Records for this exercise:
*** Block opens ***

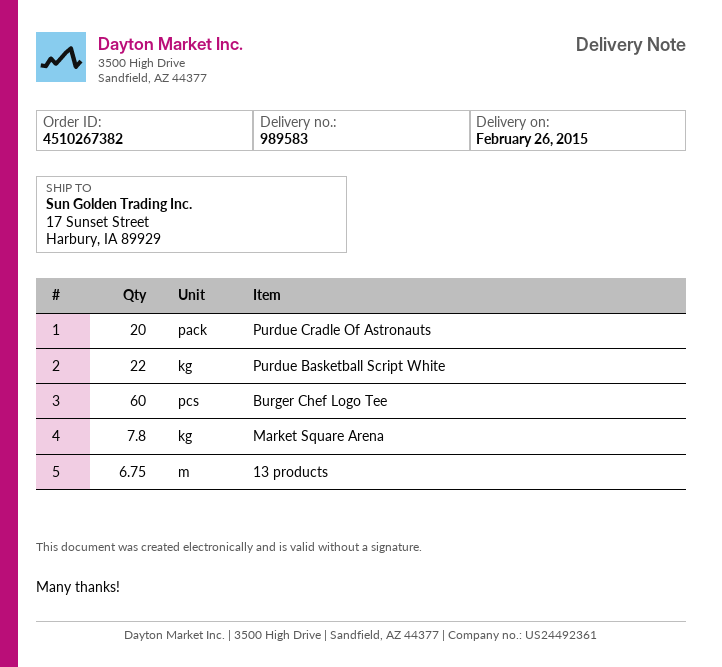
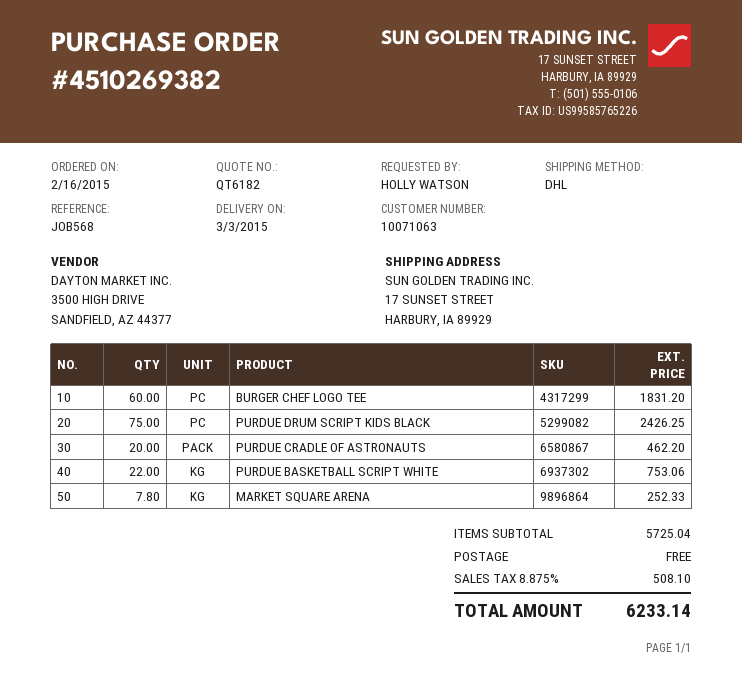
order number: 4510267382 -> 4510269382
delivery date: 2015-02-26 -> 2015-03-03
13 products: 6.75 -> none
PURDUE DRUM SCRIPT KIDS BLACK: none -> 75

*** Block closes ***
*** Block opens ***

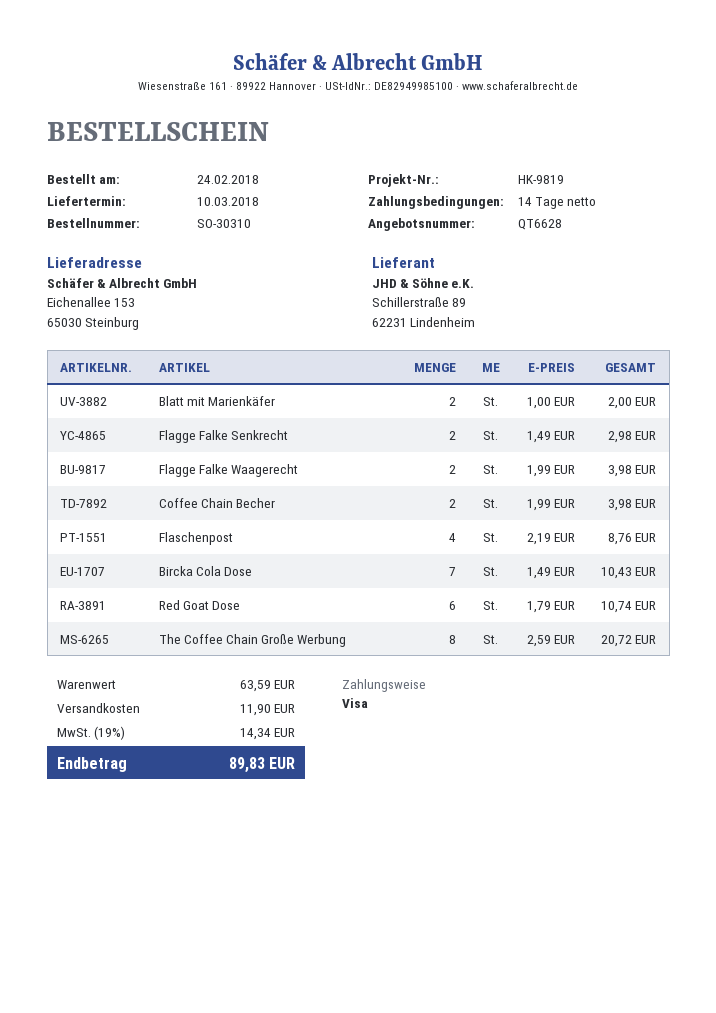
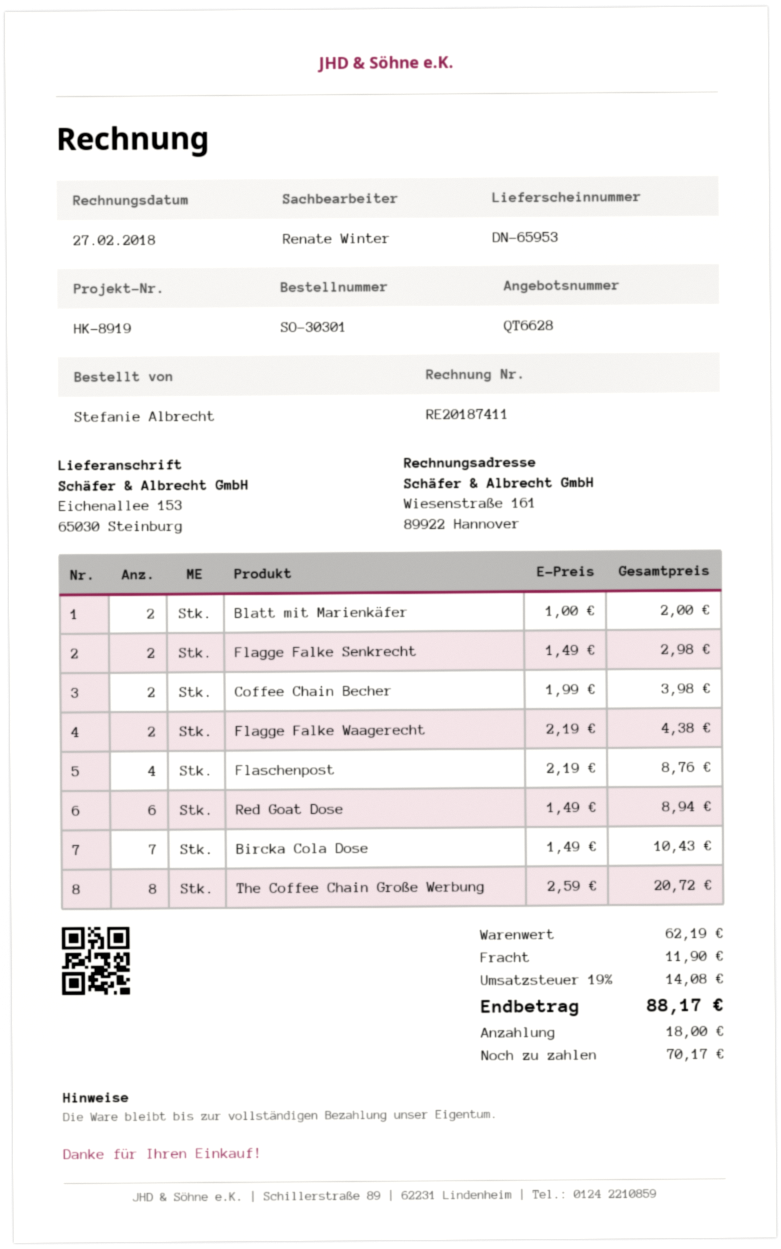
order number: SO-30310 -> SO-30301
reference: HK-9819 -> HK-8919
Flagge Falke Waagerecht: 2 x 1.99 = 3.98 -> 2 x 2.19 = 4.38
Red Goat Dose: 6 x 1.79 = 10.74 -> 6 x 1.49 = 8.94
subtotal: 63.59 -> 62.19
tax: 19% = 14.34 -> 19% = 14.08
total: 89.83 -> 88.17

*** Block closes ***
*** Block opens ***

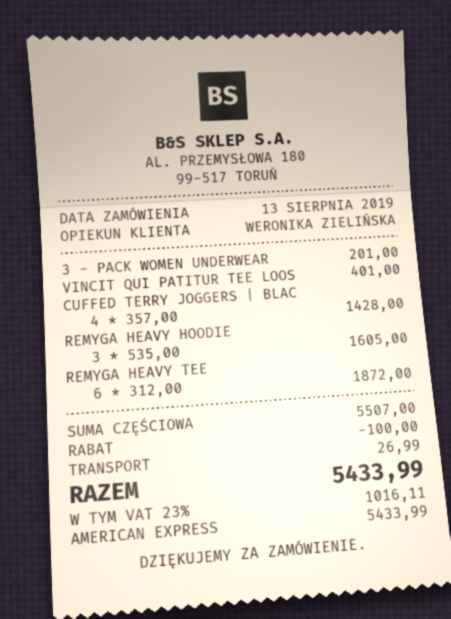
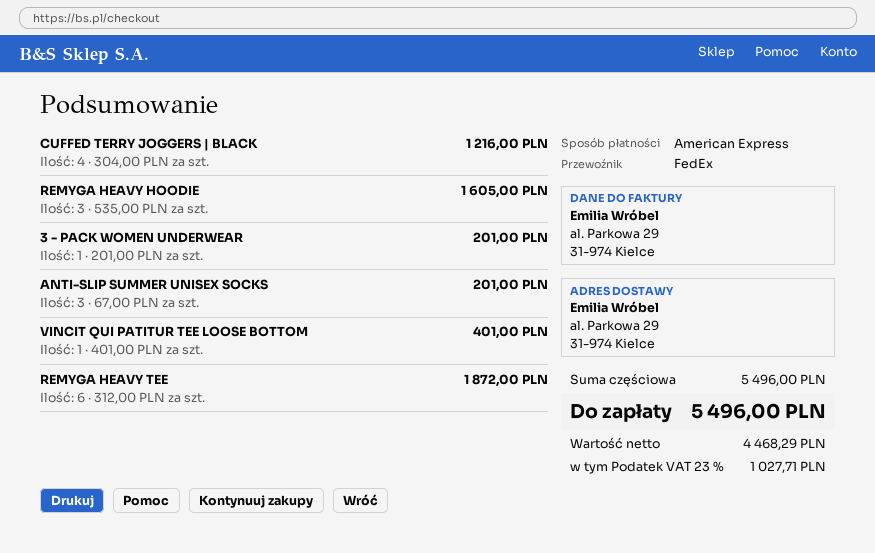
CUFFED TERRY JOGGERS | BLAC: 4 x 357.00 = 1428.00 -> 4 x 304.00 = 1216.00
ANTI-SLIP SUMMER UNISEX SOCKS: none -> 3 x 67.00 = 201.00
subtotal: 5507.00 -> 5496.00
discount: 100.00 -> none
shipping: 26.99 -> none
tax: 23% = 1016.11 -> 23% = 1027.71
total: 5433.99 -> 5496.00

*** Block closes ***

Copy out only the lines above from the one with "order number: 4510267382 -> 4510269382" to the one with "PURDUE DRUM SCRIPT KIDS BLACK: none -> 75", inclusive, exactly as they stand.

order number: 4510267382 -> 4510269382
delivery date: 2015-02-26 -> 2015-03-03
13 products: 6.75 -> none
PURDUE DRUM SCRIPT KIDS BLACK: none -> 75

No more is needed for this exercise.